G-U-N commented 2 months ago

Sorry it looks like a bug when cleaning my code. Just use the scheduler imported from diffusers.

G-U-N commented 2 months ago

Should be fixed now.

PeiqinSun commented 1 month ago
  1. dloss is always basically 2 This is normal since the predictions at x{t-1} and x_{t} are very close.

if d_loss is always 2, how to check the disciminator is work? The loss indicates the Discriminator is random guess. In my view, is a regularizer?

G-U-N commented 1 month ago

It is not random guessing. If you smooth the loss, you will see that the d loss is smaller than 2 in general even though the loss can be very close to 2.

PeiqinSun commented 1 month ago

Thanks for you reply. And I have other question: In sd3, the effectiveness of adv-loss also only work in few-steps(i.e. < 4steps), like fig7 in paper?

G-U-N commented 1 month ago

For FID, it is. But I have observed that the adv-loss actually increases the human metrics like hps across all step settings, which I will update in the paper.

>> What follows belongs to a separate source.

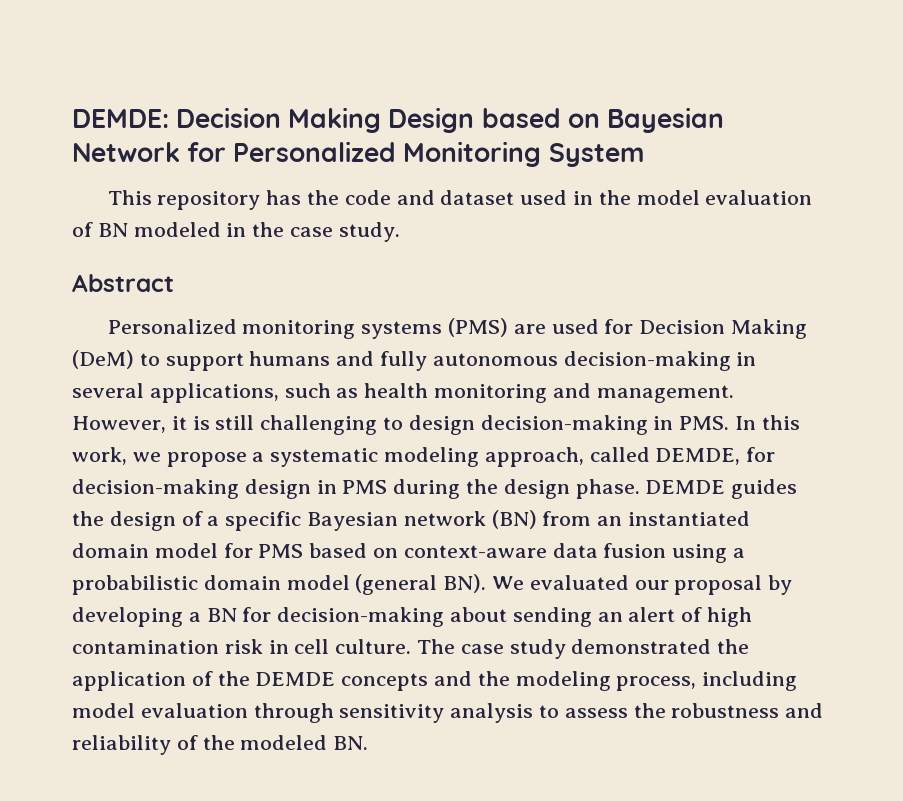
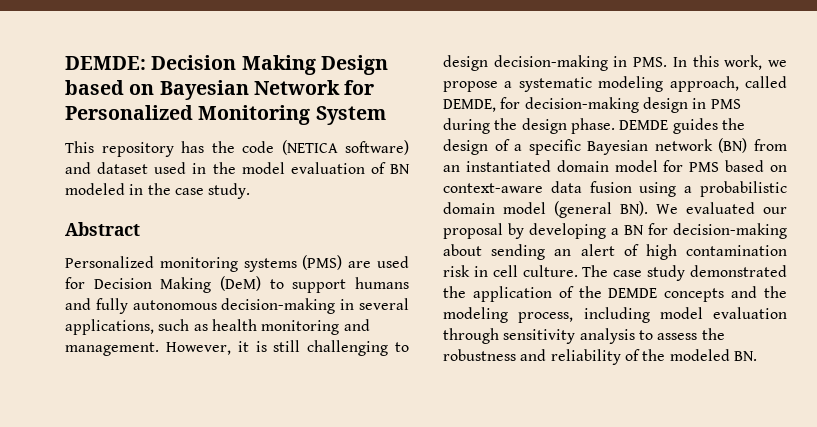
- This repository has the code and dataset used in the model evaluation of BN modeled in the case study.
+ This repository has the code (NETICA software) and dataset used in the model evaluation of BN modeled in the case study.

PeiqinSun commented 1 month ago

Thanks for you reply. And do you try to adjust the segment of timestep? like use non-linear(i.e. SNR) segment instead of uniform segment? Is it a important hyparameters?

G-U-N commented 1 month ago

In sd3, I tested on two different shifts. It functions just like how to split the whole timesteps. They have different behavior but I have not carefully tested them.